[Opening LISTED RECORDS section]

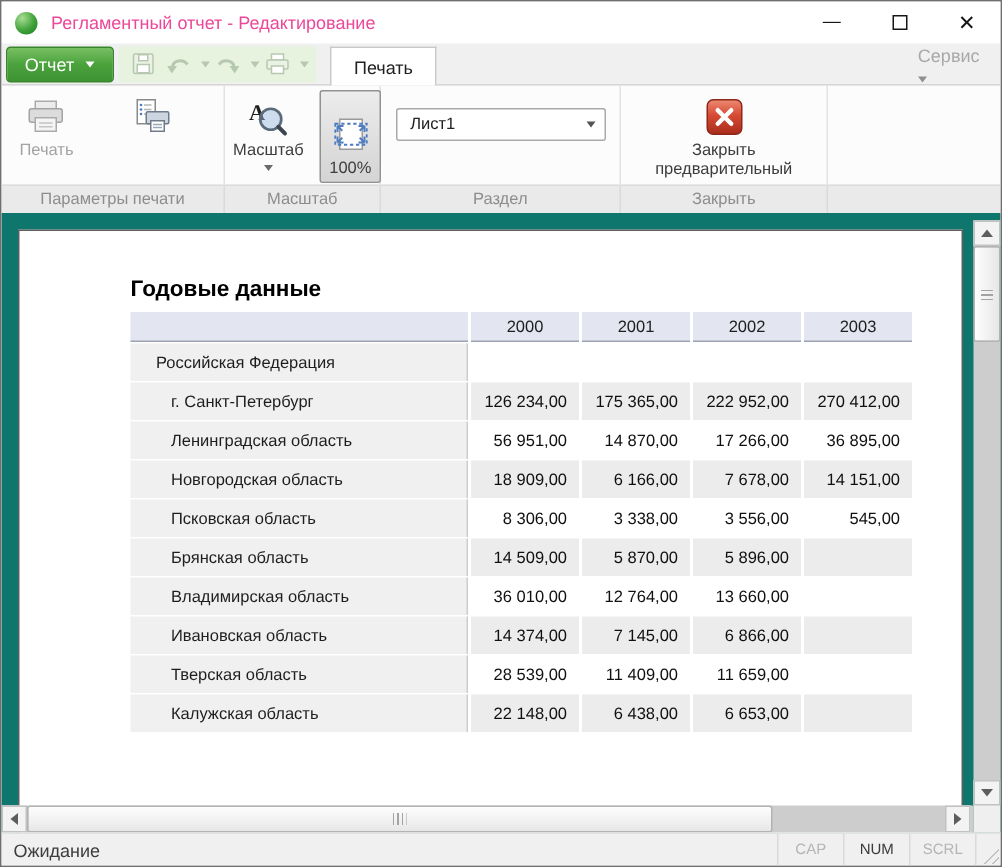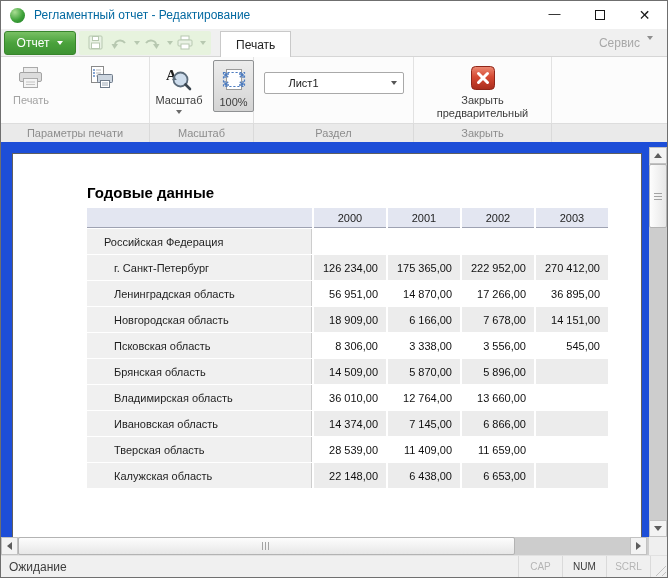"Регламентный отчет - Редактирование" .title-text { color: #0369a1 -> #ec4899 }
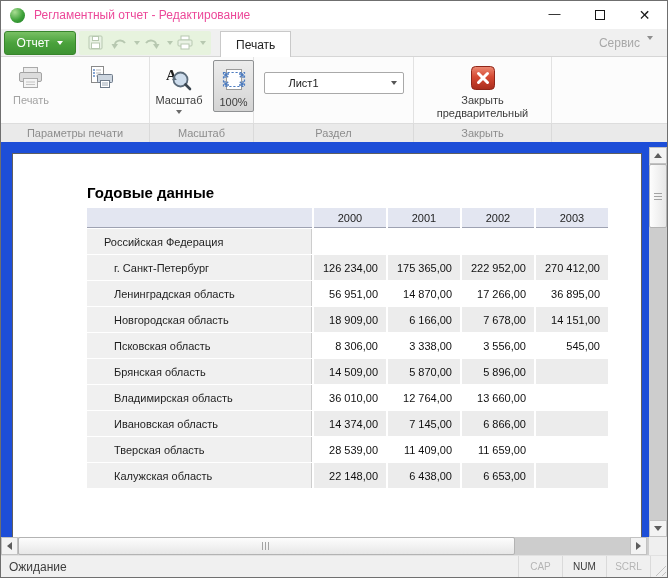"Сервис" .menu-item { flex-direction: none -> column }
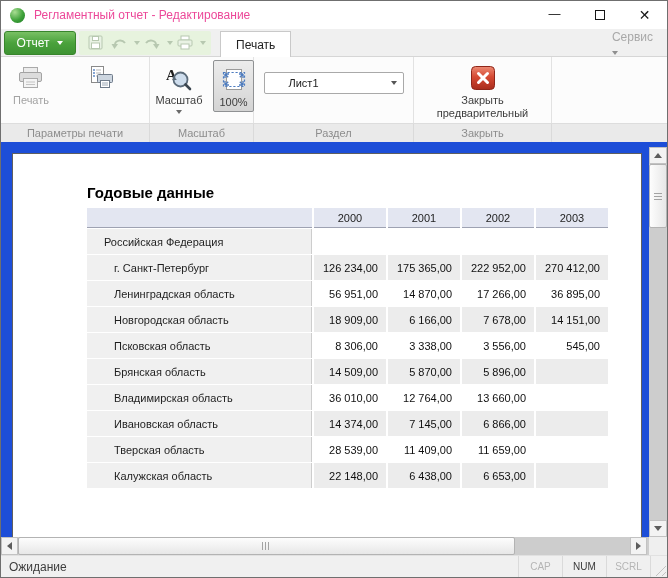"Лист1" .combo-text { padding-left: 24px -> 9px }
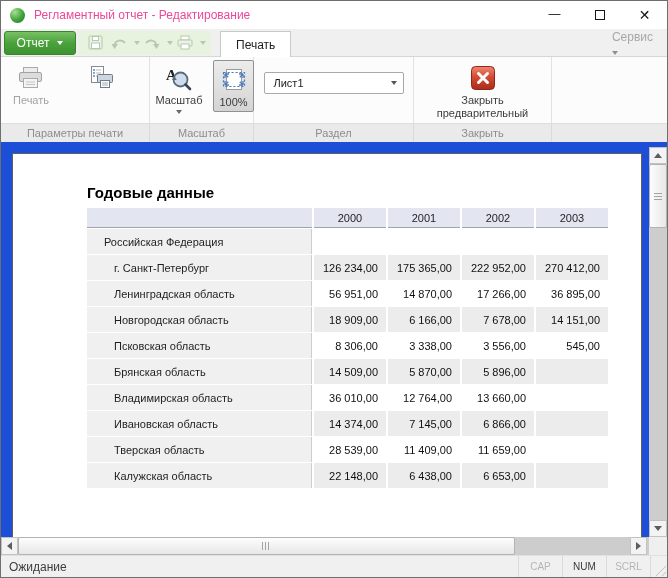"100%" .zoom100 { padding: 5px 5px 2px -> 15px 5px 2px }
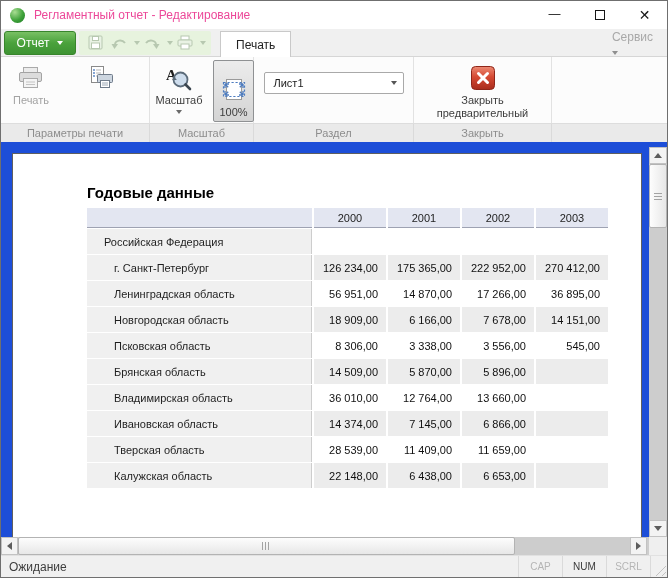"Годовые данные" .preview { background: #1d4ed8 -> #0f766e }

[Closing LISTED RECORDS section]

EXERCISE:
Leave every picture out and retype exactly the lines of the records above from the one holding "padding-left: 24px ->" through the last, both ends included and nothing besides.

PROBLEM SOLUTION:
"Лист1" .combo-text { padding-left: 24px -> 9px }
"100%" .zoom100 { padding: 5px 5px 2px -> 15px 5px 2px }
"Годовые данные" .preview { background: #1d4ed8 -> #0f766e }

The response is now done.